Task input
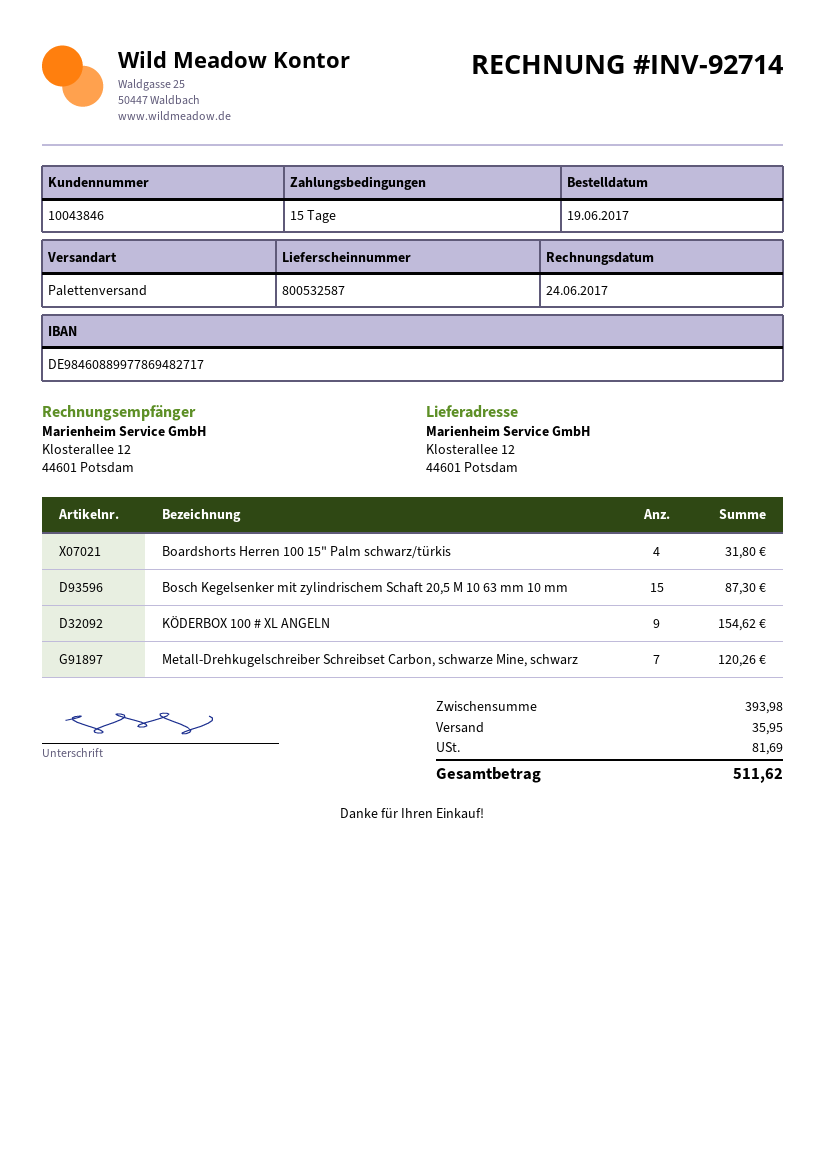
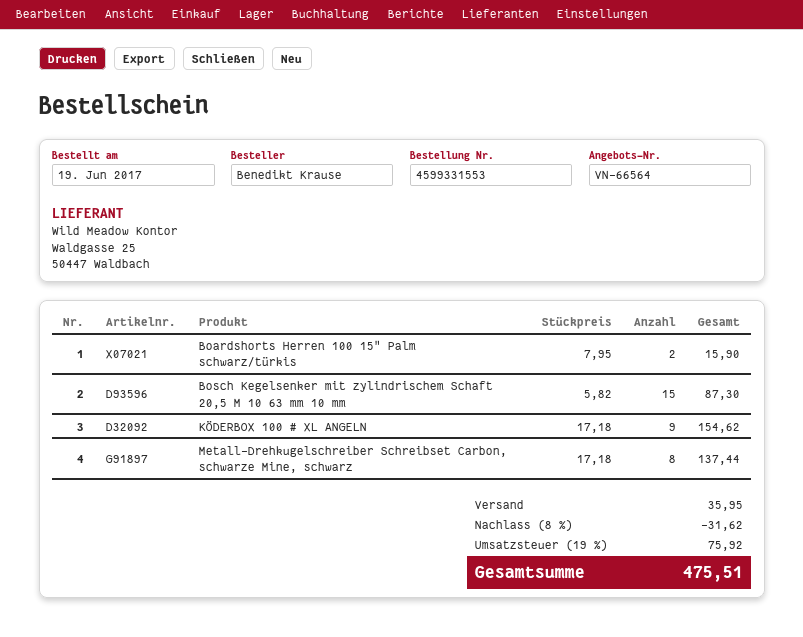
Boardshorts Herren 100 15" Palm schwarz/türkis: 4 for 31.80 -> 2 for 15.90
Metall-Drehkugelschreiber Schreibset Carbon, schwarze Mine, schwarz: 7 for 120.26 -> 8 for 137.44
discount: none -> 8% = 31.62
tax: 81.69 -> 75.92
total: 511.62 -> 475.51

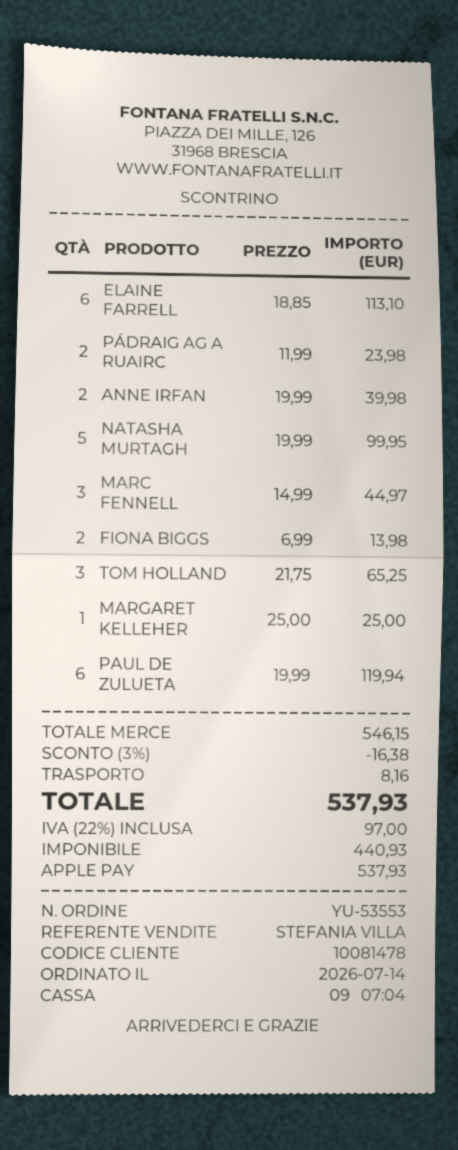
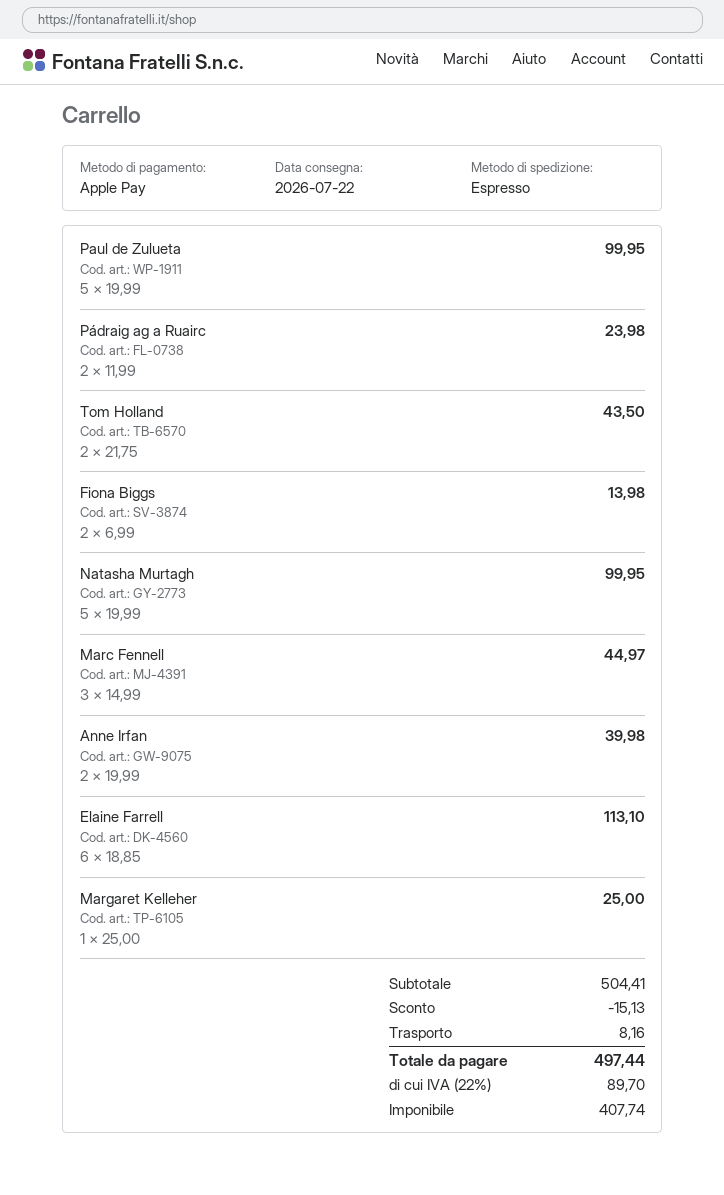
TOM HOLLAND: 3 x 21.75 = 65.25 -> 2 x 21.75 = 43.50
PAUL DE ZULUETA: 6 x 19.99 = 119.94 -> 5 x 19.99 = 99.95
subtotal: 546.15 -> 504.41
discount: 16.38 -> 15.13
net: 440.93 -> 407.74
tax: 22% = 97.00 -> 22% = 89.70
total: 537.93 -> 497.44

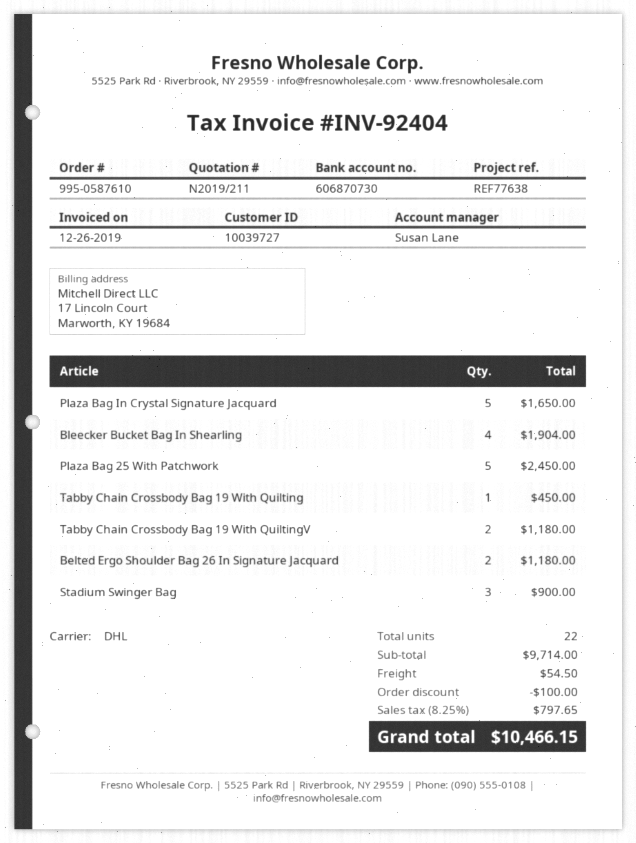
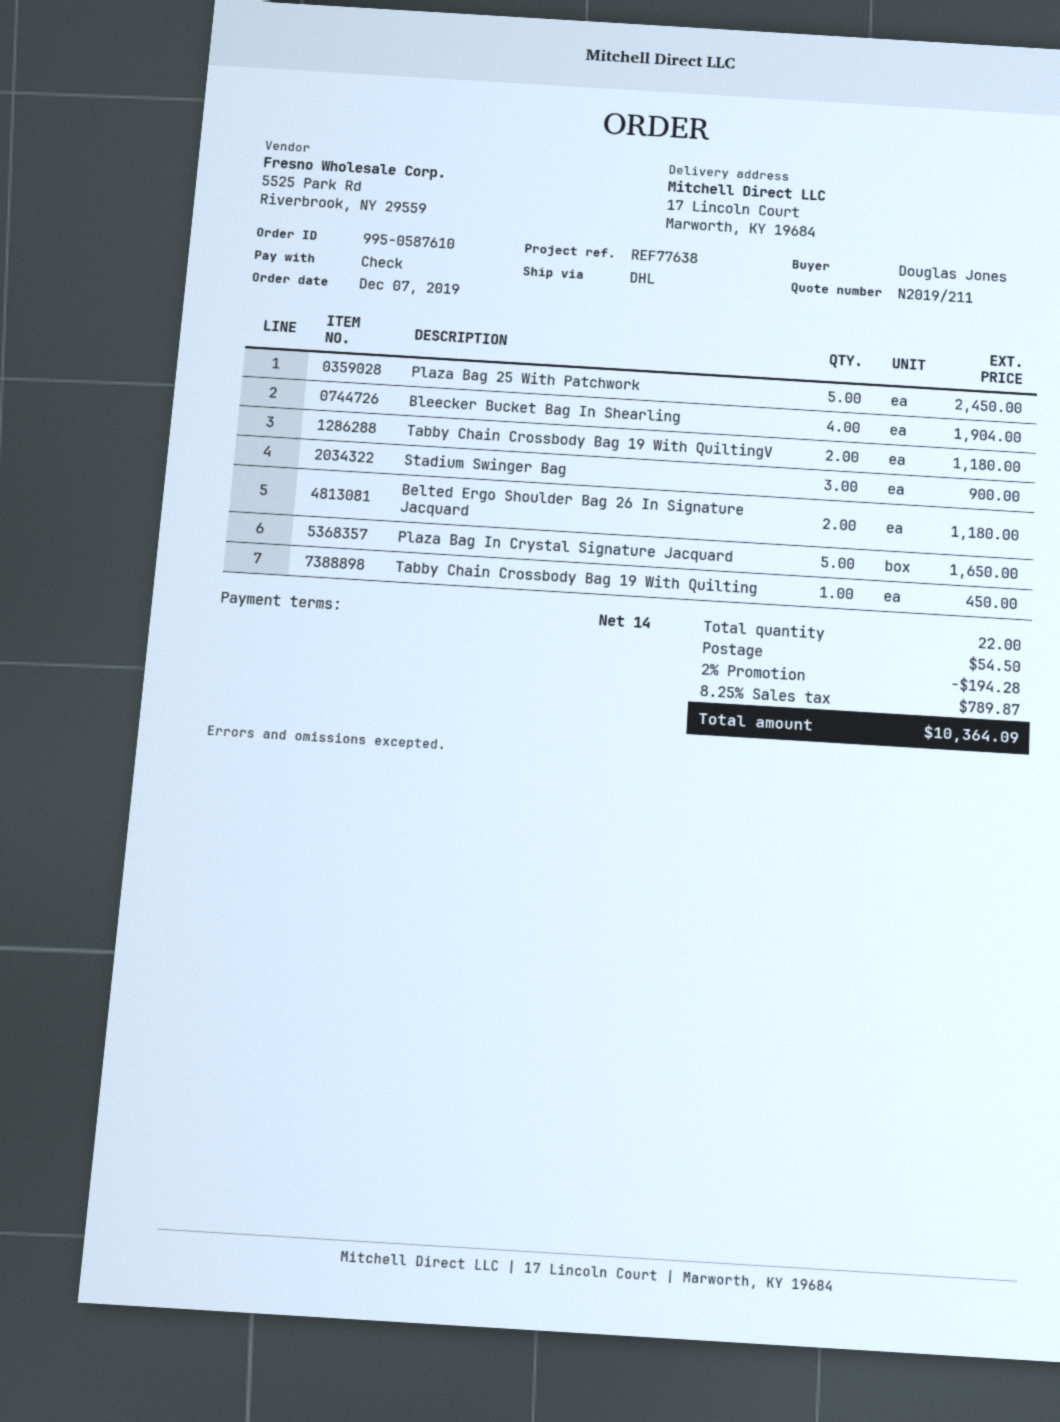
discount: 100.00 -> 194.28
tax: 8.25% = 797.65 -> 8.25% = 789.87
total: 10466.15 -> 10364.09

What the task asks
In the lines above, find the word "schwarz" and copy each line that contains it.

Answer box
Boardshorts Herren 100 15" Palm schwarz/türkis: 4 for 31.80 -> 2 for 15.90
Metall-Drehkugelschreiber Schreibset Carbon, schwarze Mine, schwarz: 7 for 120.26 -> 8 for 137.44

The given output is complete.